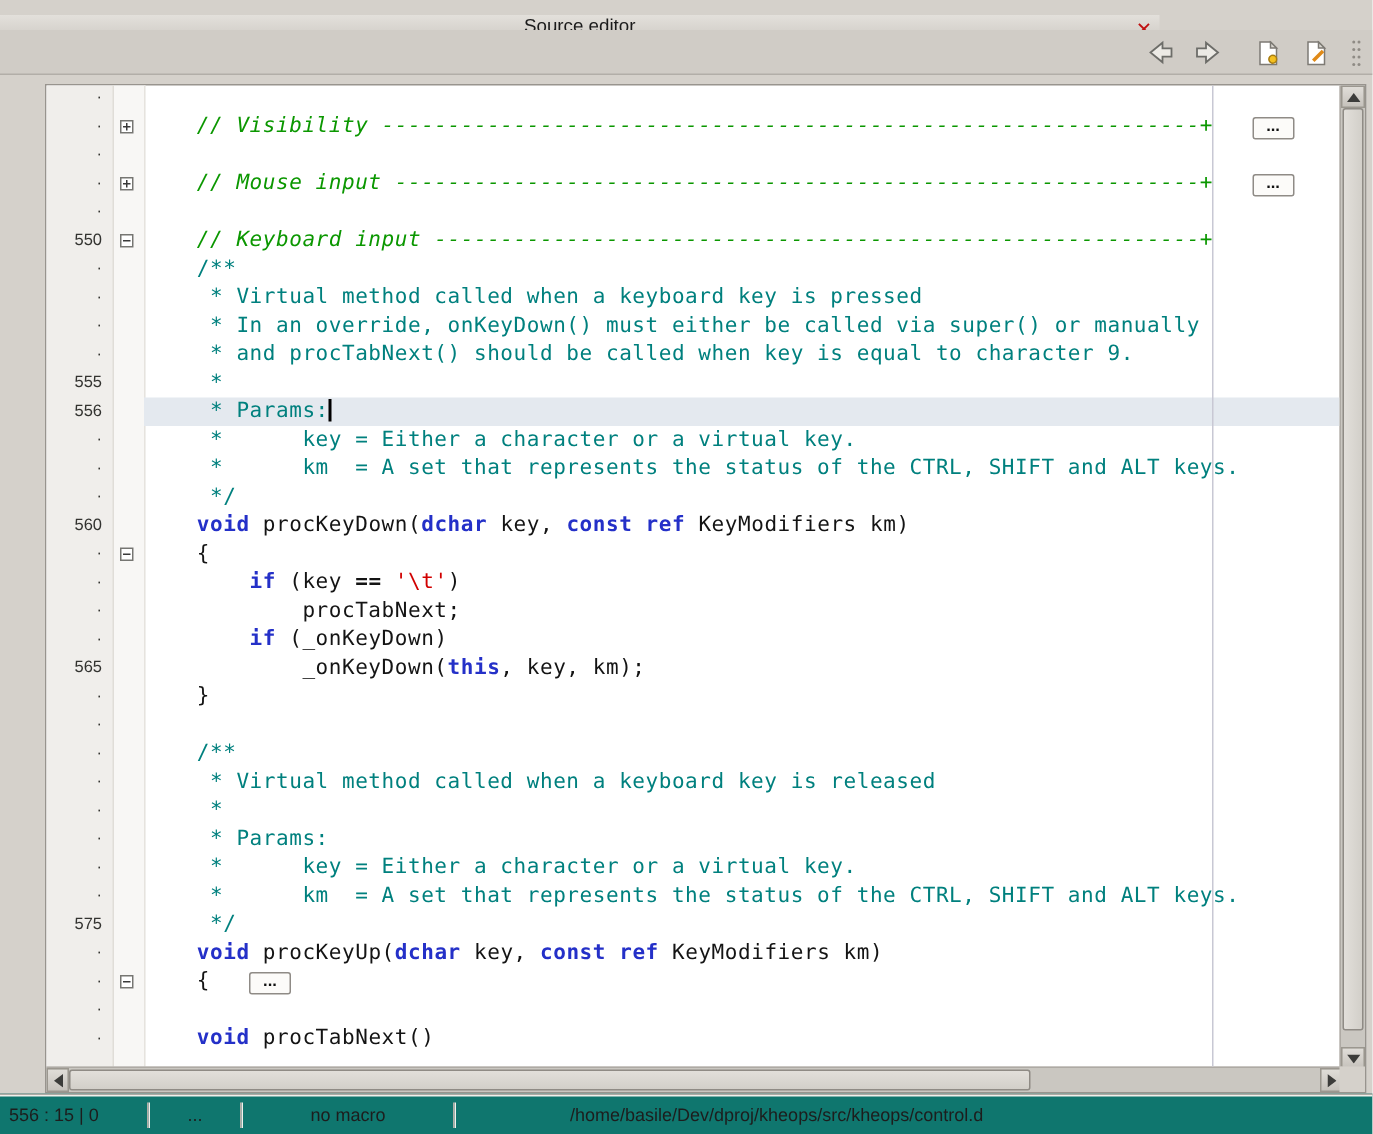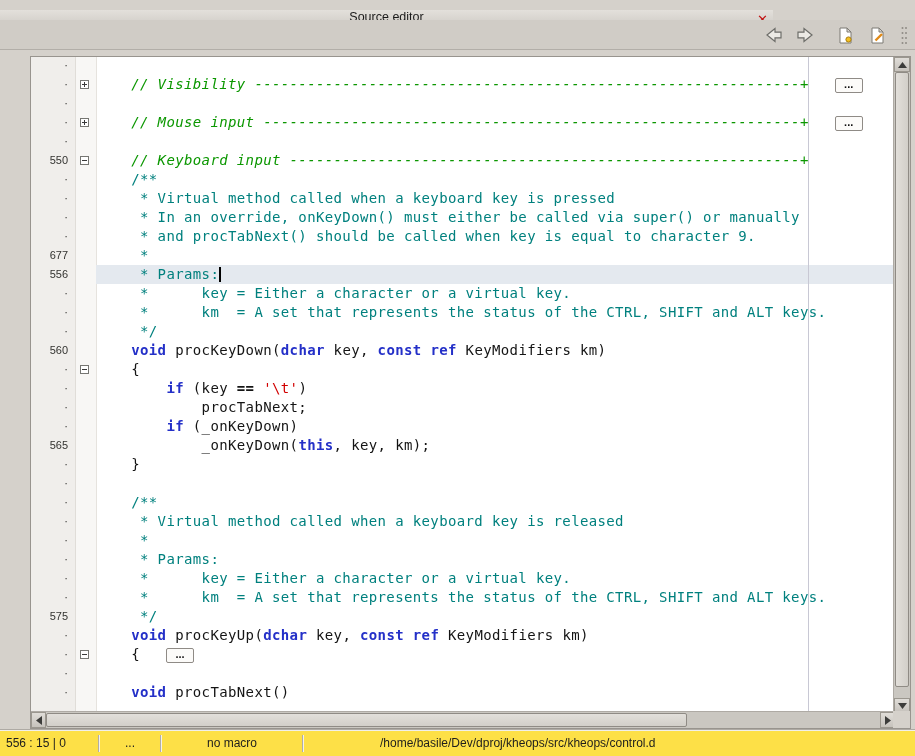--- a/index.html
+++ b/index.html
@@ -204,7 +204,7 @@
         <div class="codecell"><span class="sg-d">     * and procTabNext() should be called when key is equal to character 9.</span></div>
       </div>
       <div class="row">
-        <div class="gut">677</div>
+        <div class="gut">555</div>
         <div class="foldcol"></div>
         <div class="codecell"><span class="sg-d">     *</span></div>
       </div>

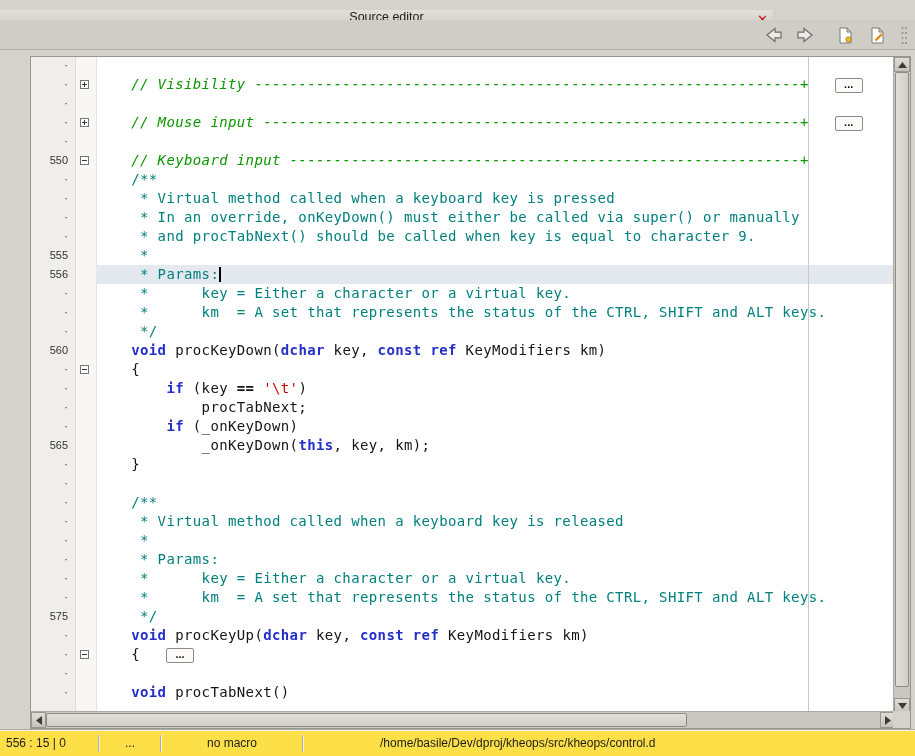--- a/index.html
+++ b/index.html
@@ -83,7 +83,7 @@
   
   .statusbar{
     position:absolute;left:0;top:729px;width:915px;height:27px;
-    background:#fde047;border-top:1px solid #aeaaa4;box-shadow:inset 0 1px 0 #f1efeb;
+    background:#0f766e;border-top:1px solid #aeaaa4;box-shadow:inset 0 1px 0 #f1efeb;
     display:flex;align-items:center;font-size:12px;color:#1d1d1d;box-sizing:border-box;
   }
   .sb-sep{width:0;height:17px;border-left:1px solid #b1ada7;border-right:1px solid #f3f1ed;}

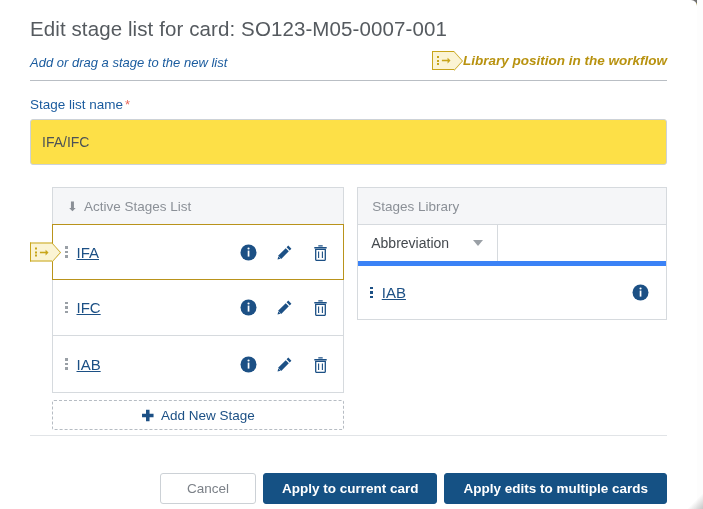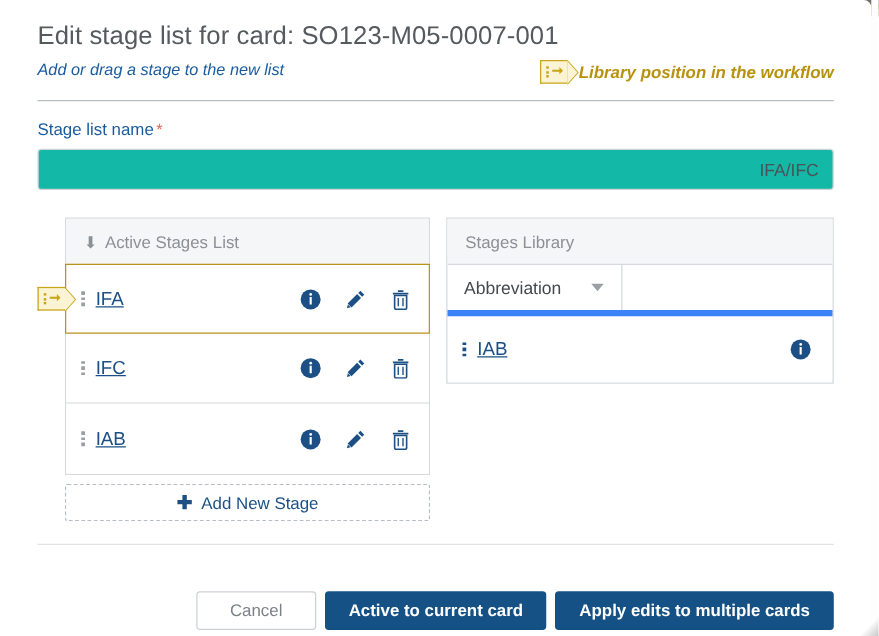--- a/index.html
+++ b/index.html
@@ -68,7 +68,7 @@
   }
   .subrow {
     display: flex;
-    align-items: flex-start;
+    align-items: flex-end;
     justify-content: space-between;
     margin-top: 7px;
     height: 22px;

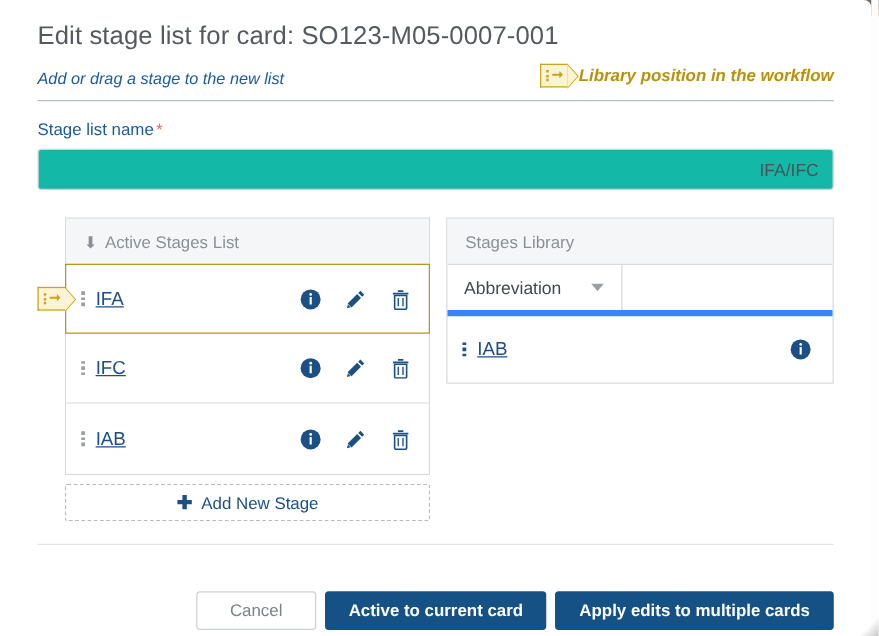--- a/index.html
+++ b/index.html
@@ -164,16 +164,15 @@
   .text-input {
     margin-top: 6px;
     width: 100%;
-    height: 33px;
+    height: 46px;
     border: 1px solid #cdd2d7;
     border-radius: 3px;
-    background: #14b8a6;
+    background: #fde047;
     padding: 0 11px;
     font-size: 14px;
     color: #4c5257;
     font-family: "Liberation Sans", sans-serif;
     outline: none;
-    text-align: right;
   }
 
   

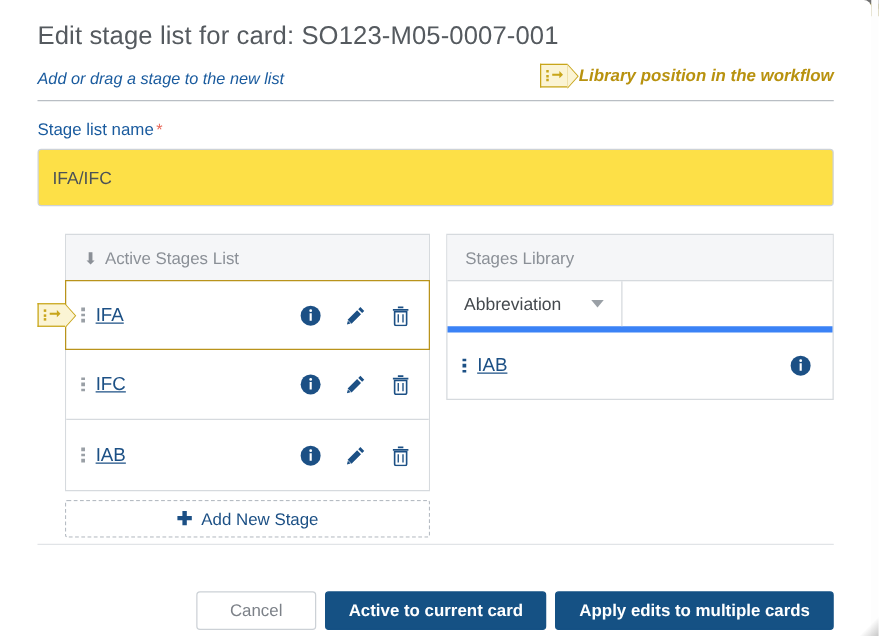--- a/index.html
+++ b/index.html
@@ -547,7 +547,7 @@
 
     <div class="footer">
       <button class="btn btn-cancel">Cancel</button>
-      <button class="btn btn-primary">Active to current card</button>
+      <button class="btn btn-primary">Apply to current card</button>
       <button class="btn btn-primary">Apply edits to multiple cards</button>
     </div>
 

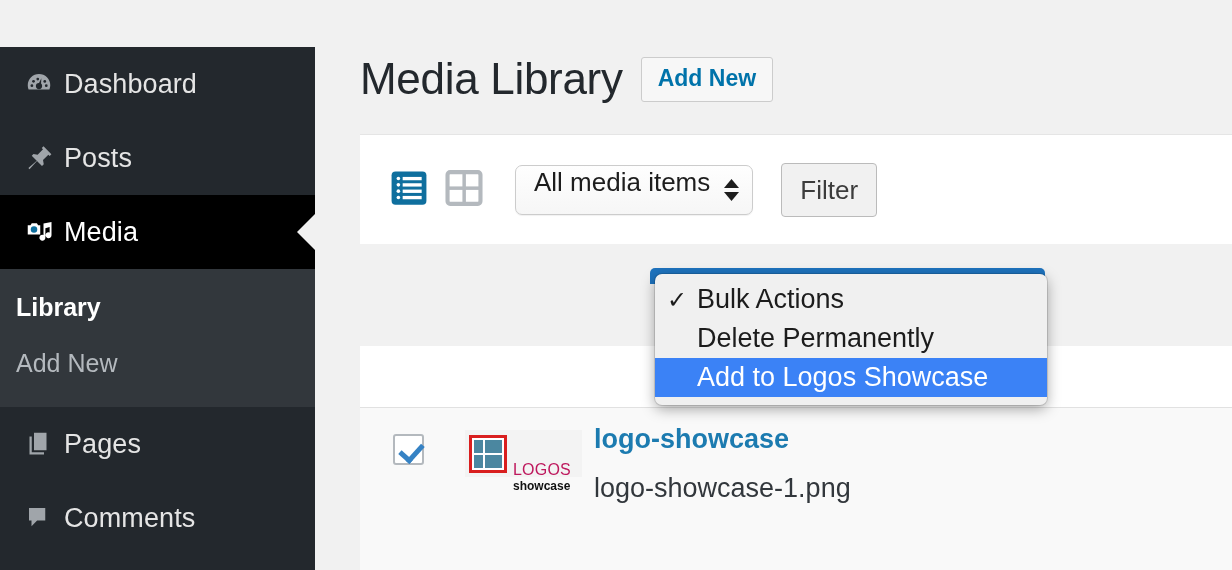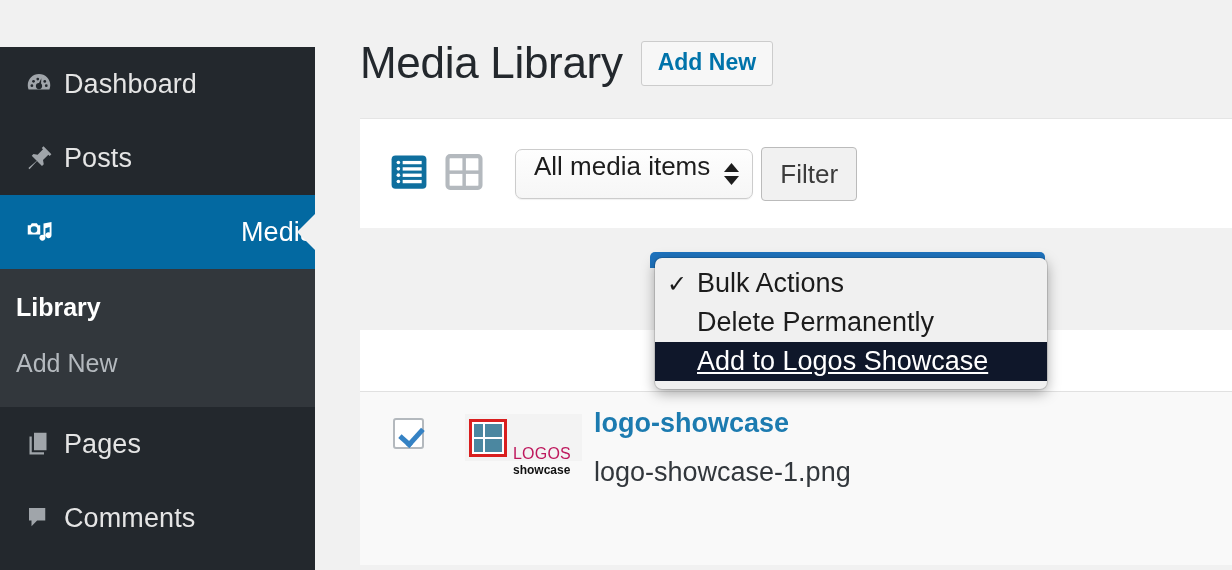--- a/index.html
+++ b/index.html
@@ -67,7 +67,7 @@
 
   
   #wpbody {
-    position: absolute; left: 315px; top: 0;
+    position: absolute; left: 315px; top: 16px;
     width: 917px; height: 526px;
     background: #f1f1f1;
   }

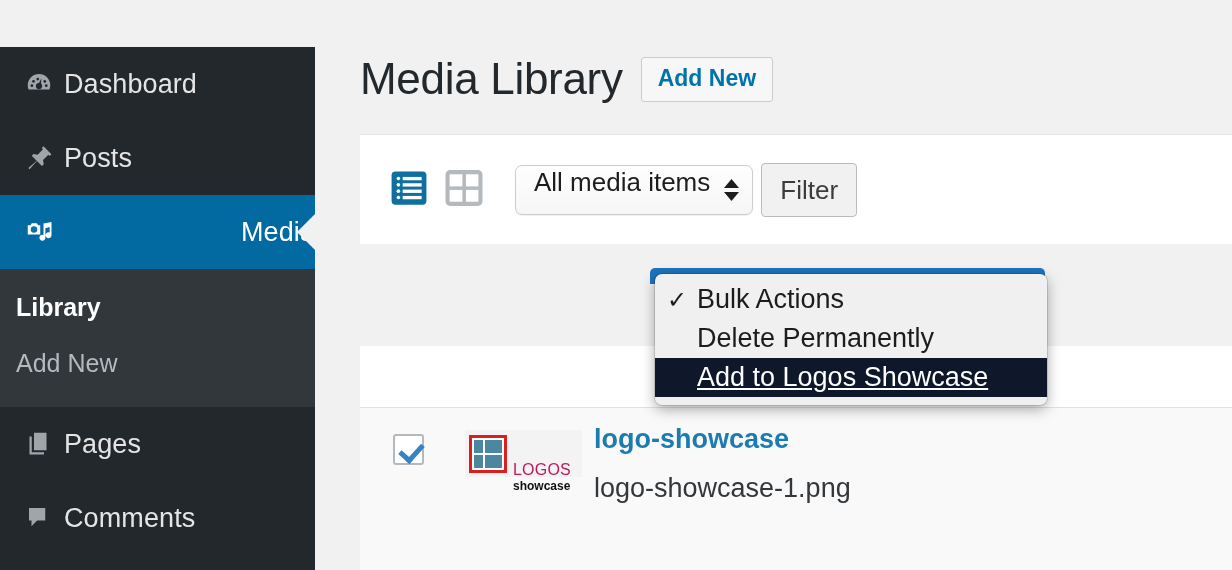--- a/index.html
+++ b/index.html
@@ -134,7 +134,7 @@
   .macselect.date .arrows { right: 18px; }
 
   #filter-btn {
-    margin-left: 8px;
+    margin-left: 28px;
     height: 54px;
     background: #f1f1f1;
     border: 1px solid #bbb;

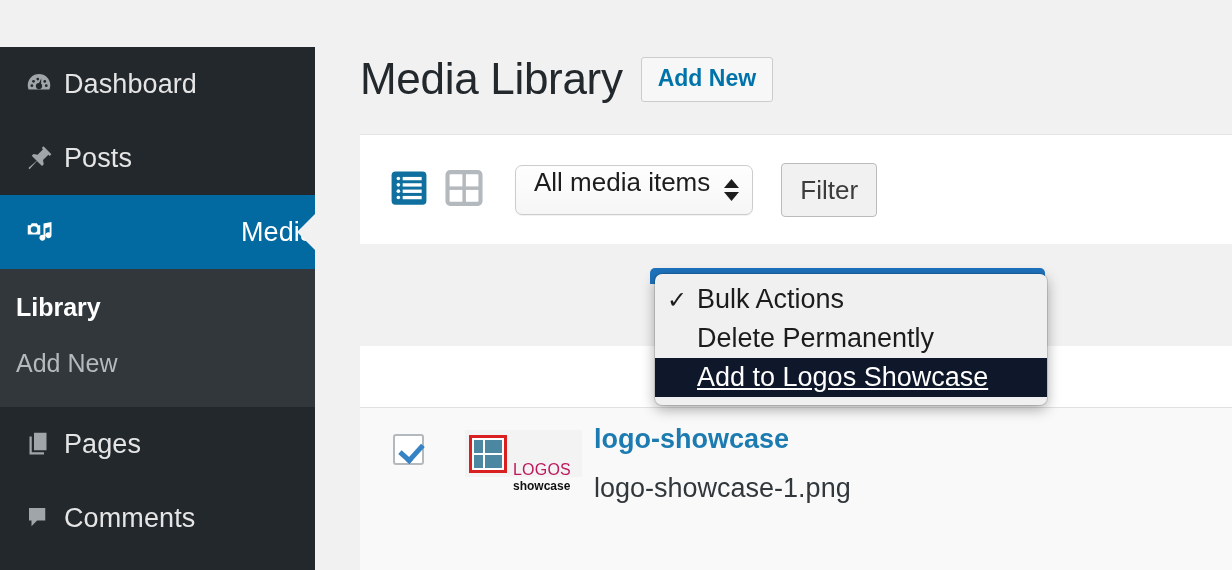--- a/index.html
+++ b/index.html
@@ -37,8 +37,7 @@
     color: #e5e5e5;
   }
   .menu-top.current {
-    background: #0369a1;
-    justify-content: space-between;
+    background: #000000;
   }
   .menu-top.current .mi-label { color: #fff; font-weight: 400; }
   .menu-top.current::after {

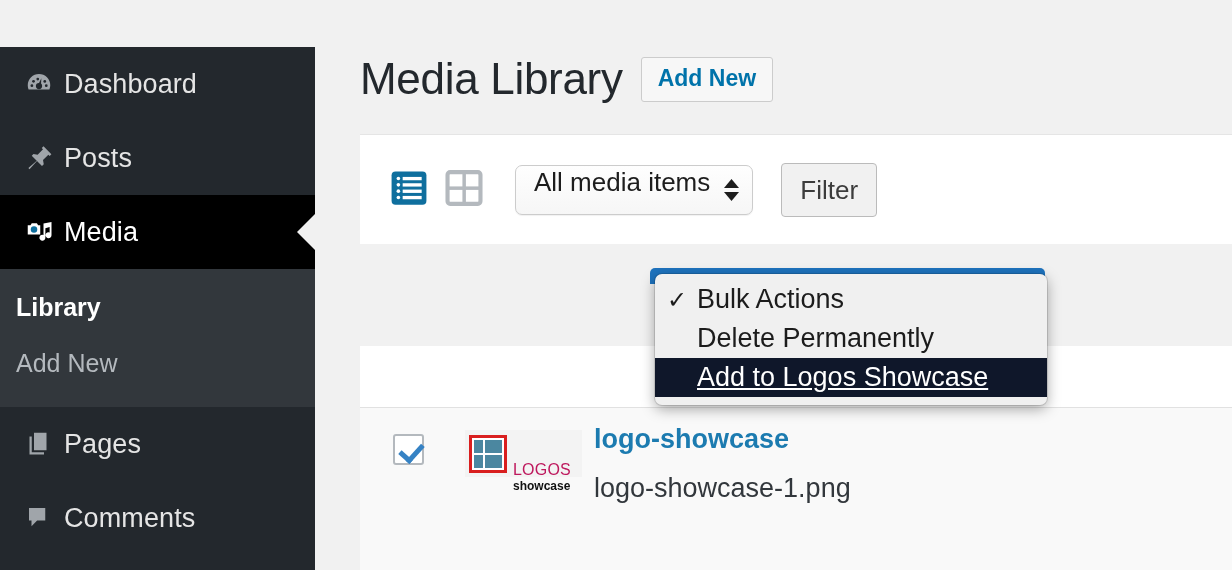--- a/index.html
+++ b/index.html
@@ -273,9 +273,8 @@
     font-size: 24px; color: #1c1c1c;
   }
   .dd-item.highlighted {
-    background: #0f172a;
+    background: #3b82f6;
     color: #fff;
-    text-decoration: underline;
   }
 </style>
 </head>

+--

Leaving out only the pictures, retype every record exactly.

◆ ANSWER TO THE PROBLEM:
--- a/index.html
+++ b/index.html
@@ -204,7 +204,7 @@
         <div class="codecell"><span class="sg-d">     * and procTabNext() should be called when key is equal to character 9.</span></div>
       </div>
       <div class="row">
-        <div class="gut">677</div>
+        <div class="gut">555</div>
         <div class="foldcol"></div>
         <div class="codecell"><span class="sg-d">     *</span></div>
       </div>

--- a/index.html
+++ b/index.html
@@ -83,7 +83,7 @@
   
   .statusbar{
     position:absolute;left:0;top:729px;width:915px;height:27px;
-    background:#fde047;border-top:1px solid #aeaaa4;box-shadow:inset 0 1px 0 #f1efeb;
+    background:#0f766e;border-top:1px solid #aeaaa4;box-shadow:inset 0 1px 0 #f1efeb;
     display:flex;align-items:center;font-size:12px;color:#1d1d1d;box-sizing:border-box;
   }
   .sb-sep{width:0;height:17px;border-left:1px solid #b1ada7;border-right:1px solid #f3f1ed;}

--- a/index.html
+++ b/index.html
@@ -68,7 +68,7 @@
   }
   .subrow {
     display: flex;
-    align-items: flex-start;
+    align-items: flex-end;
     justify-content: space-between;
     margin-top: 7px;
     height: 22px;

--- a/index.html
+++ b/index.html
@@ -164,16 +164,15 @@
   .text-input {
     margin-top: 6px;
     width: 100%;
-    height: 33px;
+    height: 46px;
     border: 1px solid #cdd2d7;
     border-radius: 3px;
-    background: #14b8a6;
+    background: #fde047;
     padding: 0 11px;
     font-size: 14px;
     color: #4c5257;
     font-family: "Liberation Sans", sans-serif;
     outline: none;
-    text-align: right;
   }
 
   

--- a/index.html
+++ b/index.html
@@ -547,7 +547,7 @@
 
     <div class="footer">
       <button class="btn btn-cancel">Cancel</button>
-      <button class="btn btn-primary">Active to current card</button>
+      <button class="btn btn-primary">Apply to current card</button>
       <button class="btn btn-primary">Apply edits to multiple cards</button>
     </div>
 

--- a/index.html
+++ b/index.html
@@ -67,7 +67,7 @@
 
   
   #wpbody {
-    position: absolute; left: 315px; top: 0;
+    position: absolute; left: 315px; top: 16px;
     width: 917px; height: 526px;
     background: #f1f1f1;
   }

--- a/index.html
+++ b/index.html
@@ -134,7 +134,7 @@
   .macselect.date .arrows { right: 18px; }
 
   #filter-btn {
-    margin-left: 8px;
+    margin-left: 28px;
     height: 54px;
     background: #f1f1f1;
     border: 1px solid #bbb;

--- a/index.html
+++ b/index.html
@@ -37,8 +37,7 @@
     color: #e5e5e5;
   }
   .menu-top.current {
-    background: #0369a1;
-    justify-content: space-between;
+    background: #000000;
   }
   .menu-top.current .mi-label { color: #fff; font-weight: 400; }
   .menu-top.current::after {

--- a/index.html
+++ b/index.html
@@ -273,9 +273,8 @@
     font-size: 24px; color: #1c1c1c;
   }
   .dd-item.highlighted {
-    background: #0f172a;
+    background: #3b82f6;
     color: #fff;
-    text-decoration: underline;
   }
 </style>
 </head>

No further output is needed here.